It was Ordinance Development Division 13. It was the Division with the biggest budget. And at the time when I was involved, everyone was envious of the kind of funding, which we had. Then I was ambitious and I really figured I wanted to design what I learned from the Bell System attenuators. When I designed at Bell, my boss said that now what we are building them at fifteen hundred megahertz and they are really good enough. There is really no need to improve it. There is no requirement for a better device. And being a typical engineer, I always wanted to build something better, so eventually I built those in my own laboratory. I started accepting all the orders in a new private business while I still had a government job. In order to protect everybody, I made a full disclosure of the possible conflict of interests. There was no connection with my work at the Bureau of Standards. Eventually, the director of the Bureau of Standards Allen Astin became a good friend of mine and later in another business venture became a member of my board of directors. He was concerned while I was at NBS that a newspaper may pick the information up and use as a headline for an article on page one that “a Bureau of Standards Civil Service Employee has Air Force prime contracts." He said, "Oh we might clear that up but it will take a couple of weeks to clear the thing up, the correction will probably be on page twenty-two. This being explained a few weeks later, the political damage in congress has been done to us and to our appropriations and therefore I cannot take a chance for you to continue. I will give you a choice either you work at the Bureau full time or you quit your policy-making supervisory position and we will keep you on for a while as a consultant so we don't suffer for lack of your input and eventually you will have to be separated. So in case we are ever accused we can say that you have not made policy, you were just a consultant."

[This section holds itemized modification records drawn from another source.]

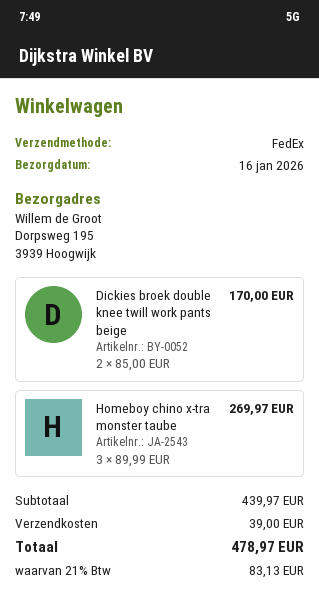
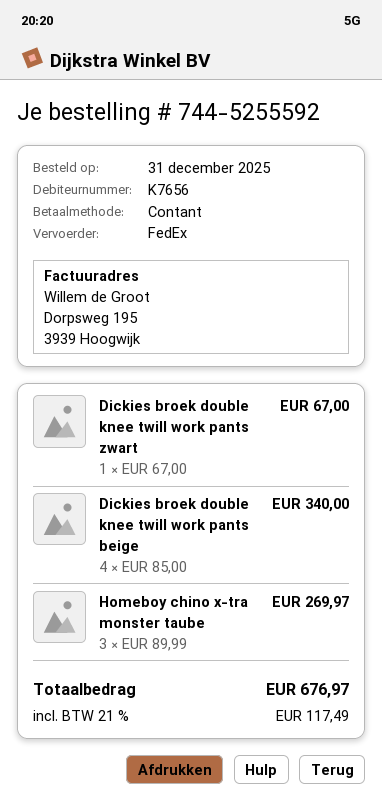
Dickies broek double knee twill work pants beige: 2 x 85.00 = 170.00 -> 4 x 85.00 = 340.00
Dickies broek double knee twill work pants zwart: none -> 1 x 67.00 = 67.00
shipping: 39.00 -> none
tax: 21% = 83.13 -> 21% = 117.49
total: 478.97 -> 676.97

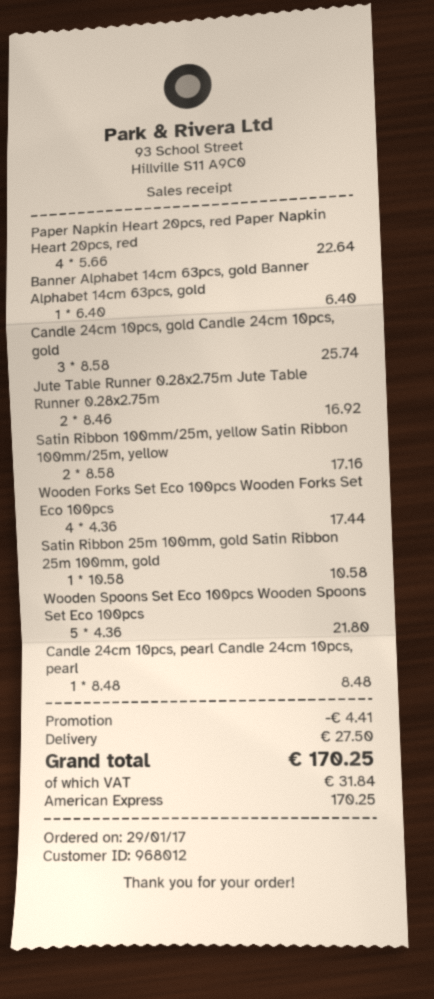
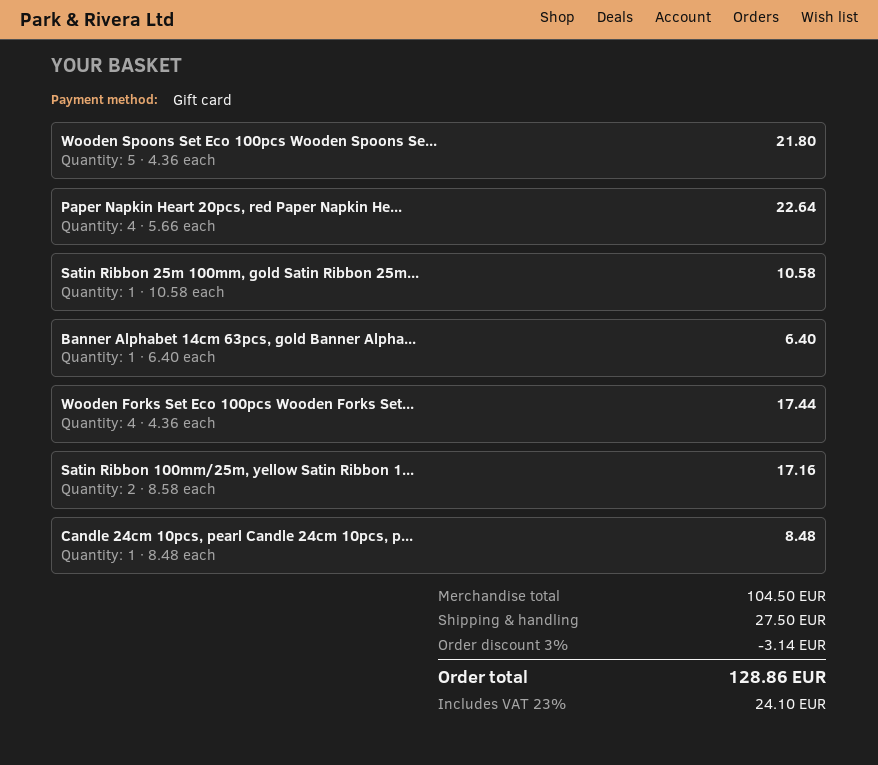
payment method: American Express -> gift card
Candle 24cm 10pcs, gold Candle 24cm 10pcs, gold: 3 x 8.58 = 25.74 -> none
Jute Table Runner 0.28x2.75m Jute Table Runner 0.28x2.75m: 2 x 8.46 = 16.92 -> none
discount: 4.41 -> 3.14
tax: 31.84 -> 24.10
total: 170.25 -> 128.86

Private company; precision measurement equipment
And I thought about it for a while and it was a very, very hard decision. I had saved up some money. So I quit. Things just kept on going well and we were doing well. We had even more money in 1960. The little company I put together was made public on the stock market. Personally I think it was wrong. I held on to my company from about 1952 as chief engineer and almost sole owner until about 1986 when I sold it.
And did the plans of work you did in the company change over time or grow over time?
No, I always liked precision measurements. Without the benefit of marketing studies, just by mine own gut feeling and experience, I figured that if I had a need for those precise measurements, others also do. Then there must be a market for that same equipment. Our main products were precision passive microwave components, especially attenuators. To exercise quality control I needed some very fine measuring equipment, which was way beyond anything available. So the tools I designed eventually turned product. The attenuator gave us an income since I was good at manufacturing processes and chemical technologies.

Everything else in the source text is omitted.